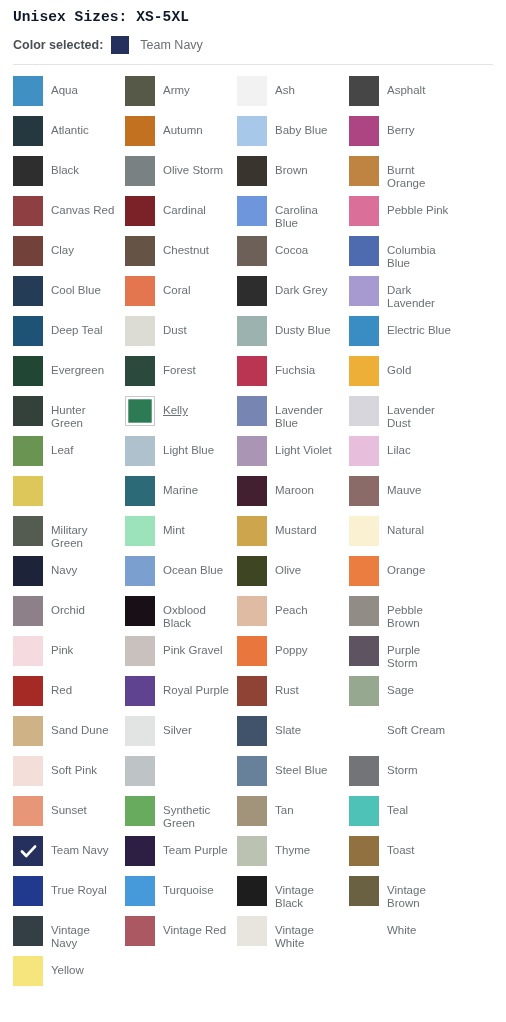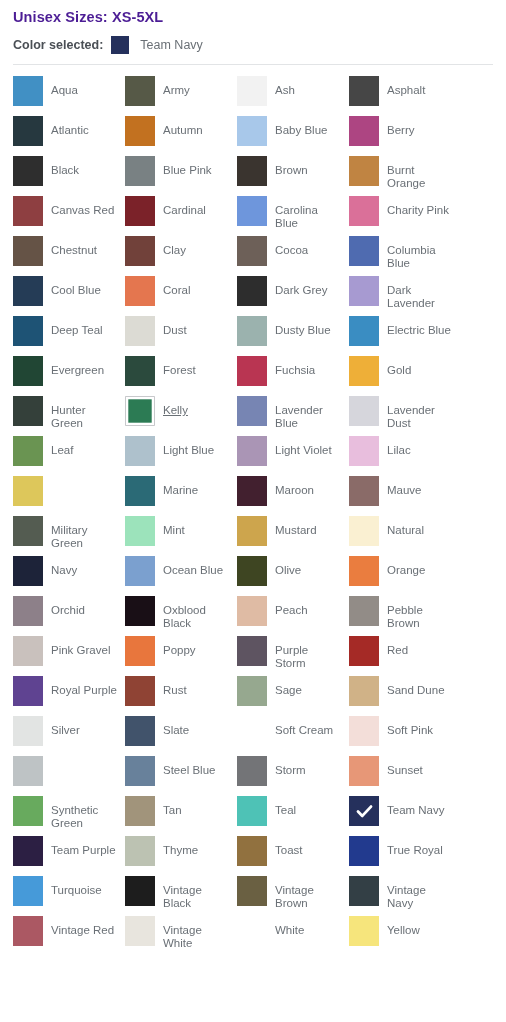--- a/index.html
+++ b/index.html
@@ -29,8 +29,9 @@
     padding: 9px 0 0 13px;
     font-size: 14.5px;
     font-weight: bold;
-    color: #4c1d95;
+    color: #0f172a;
     letter-spacing: 0.1px;
+    font-family: Liberation Mono, monospace;
   }
 
   .selected-row {

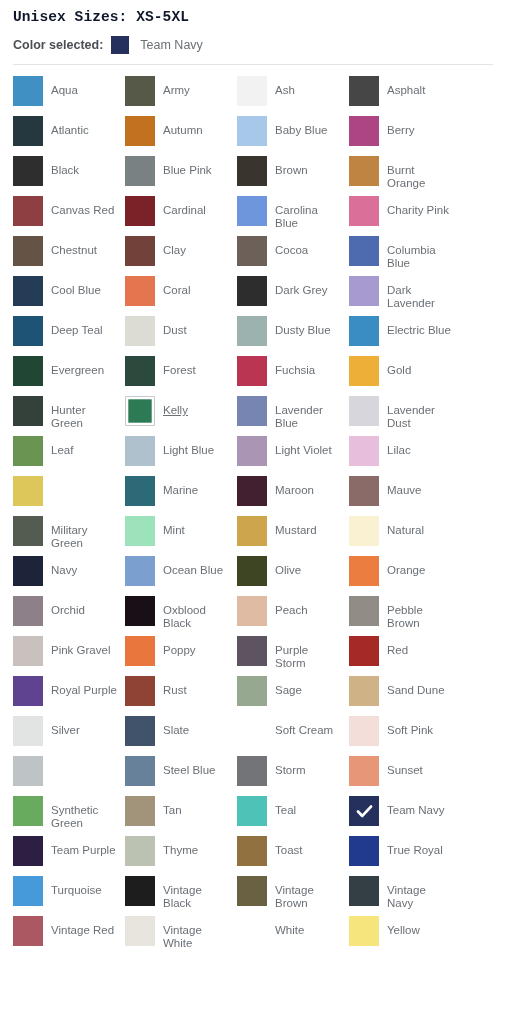--- a/index.html
+++ b/index.html
@@ -205,7 +205,7 @@
         <div class="swatch-box-wrap">
           <span class="swatch-box" style="background: rgb(121, 129, 131);"></span>
         </div>
-        <span class="swatch-label">Blue Pink</span>
+        <span class="swatch-label">Olive Storm</span>
       </div>
       <div class="swatch-item">
         <div class="swatch-box-wrap">

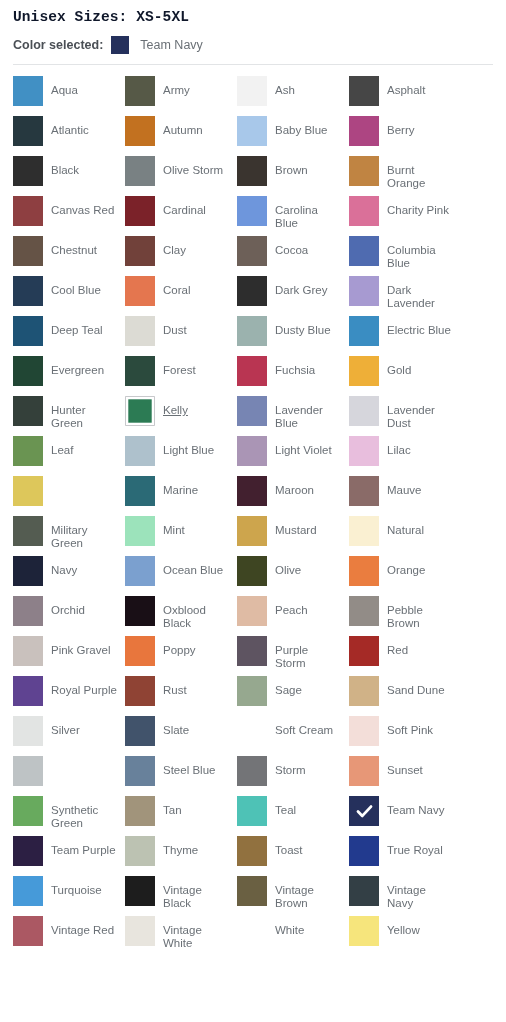--- a/index.html
+++ b/index.html
@@ -241,7 +241,7 @@
         <div class="swatch-box-wrap">
           <span class="swatch-box" style="background: rgb(218, 112, 153);"></span>
         </div>
-        <span class="swatch-label">Charity Pink</span>
+        <span class="swatch-label">Pebble Pink</span>
       </div>
       <div class="swatch-item">
         <div class="swatch-box-wrap">

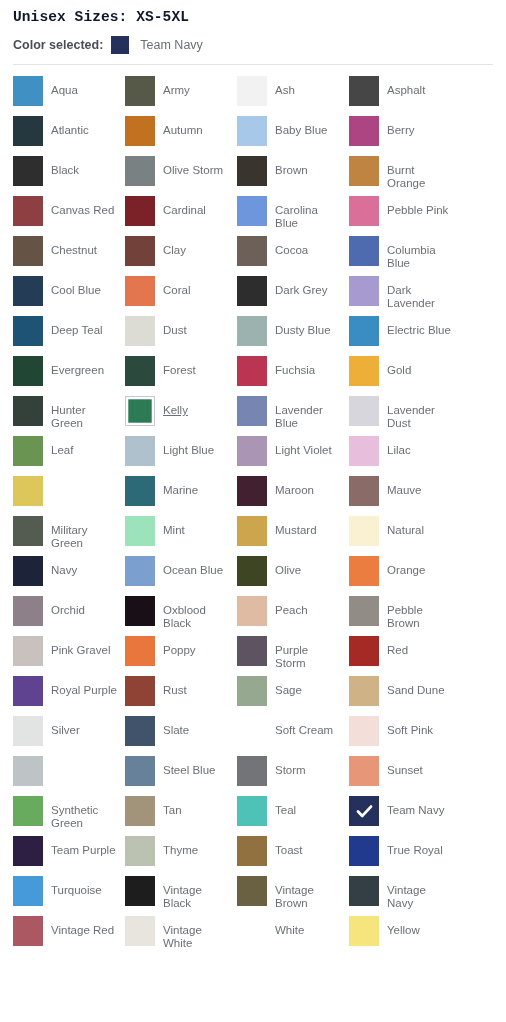--- a/index.html
+++ b/index.html
@@ -245,15 +245,15 @@
       </div>
       <div class="swatch-item">
         <div class="swatch-box-wrap">
+          <span class="swatch-box" style="background: rgb(113, 65, 58);"></span>
+        </div>
+        <span class="swatch-label">Clay</span>
+      </div>
+      <div class="swatch-item">
+        <div class="swatch-box-wrap">
           <span class="swatch-box" style="background: rgb(101, 83, 70);"></span>
         </div>
         <span class="swatch-label">Chestnut</span>
-      </div>
-      <div class="swatch-item">
-        <div class="swatch-box-wrap">
-          <span class="swatch-box" style="background: rgb(113, 65, 58);"></span>
-        </div>
-        <span class="swatch-label">Clay</span>
       </div>
       <div class="swatch-item">
         <div class="swatch-box-wrap">

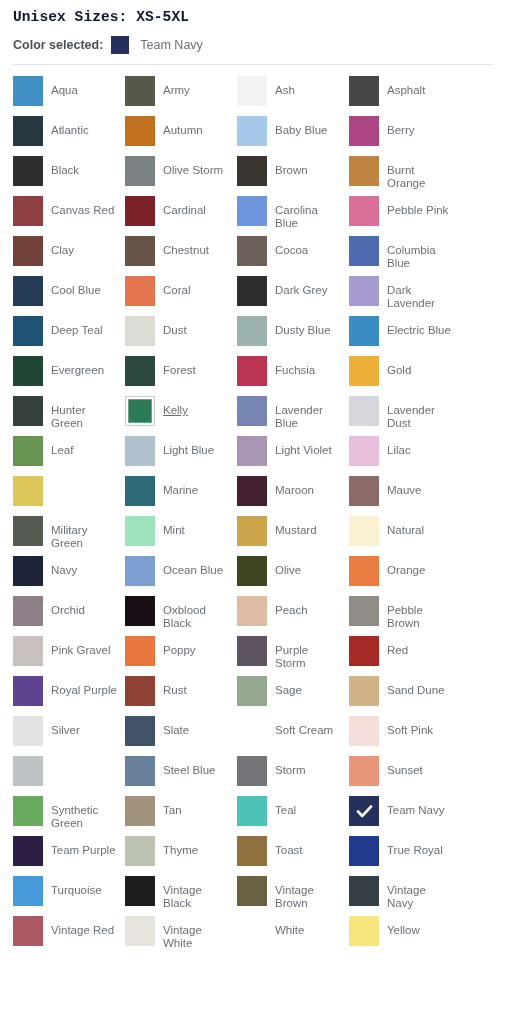--- a/index.html
+++ b/index.html
@@ -484,6 +484,12 @@
       </div>
       <div class="swatch-item">
         <div class="swatch-box-wrap">
+          <span class="swatch-box" style="background: rgb(245, 219, 223);"></span>
+        </div>
+        <span class="swatch-label">Pink</span>
+      </div>
+      <div class="swatch-item">
+        <div class="swatch-box-wrap">
           <span class="swatch-box" style="background: rgb(201, 193, 189);"></span>
         </div>
         <span class="swatch-label">Pink Gravel</span>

________________________

What you have to do ::
Report all lines of the material that contain the word "Pink".

Response ::
-        <span class="swatch-label">Blue Pink</span>
-        <span class="swatch-label">Charity Pink</span>
+        <span class="swatch-label">Pebble Pink</span>
+        <span class="swatch-label">Pink</span>
         <span class="swatch-label">Pink Gravel</span>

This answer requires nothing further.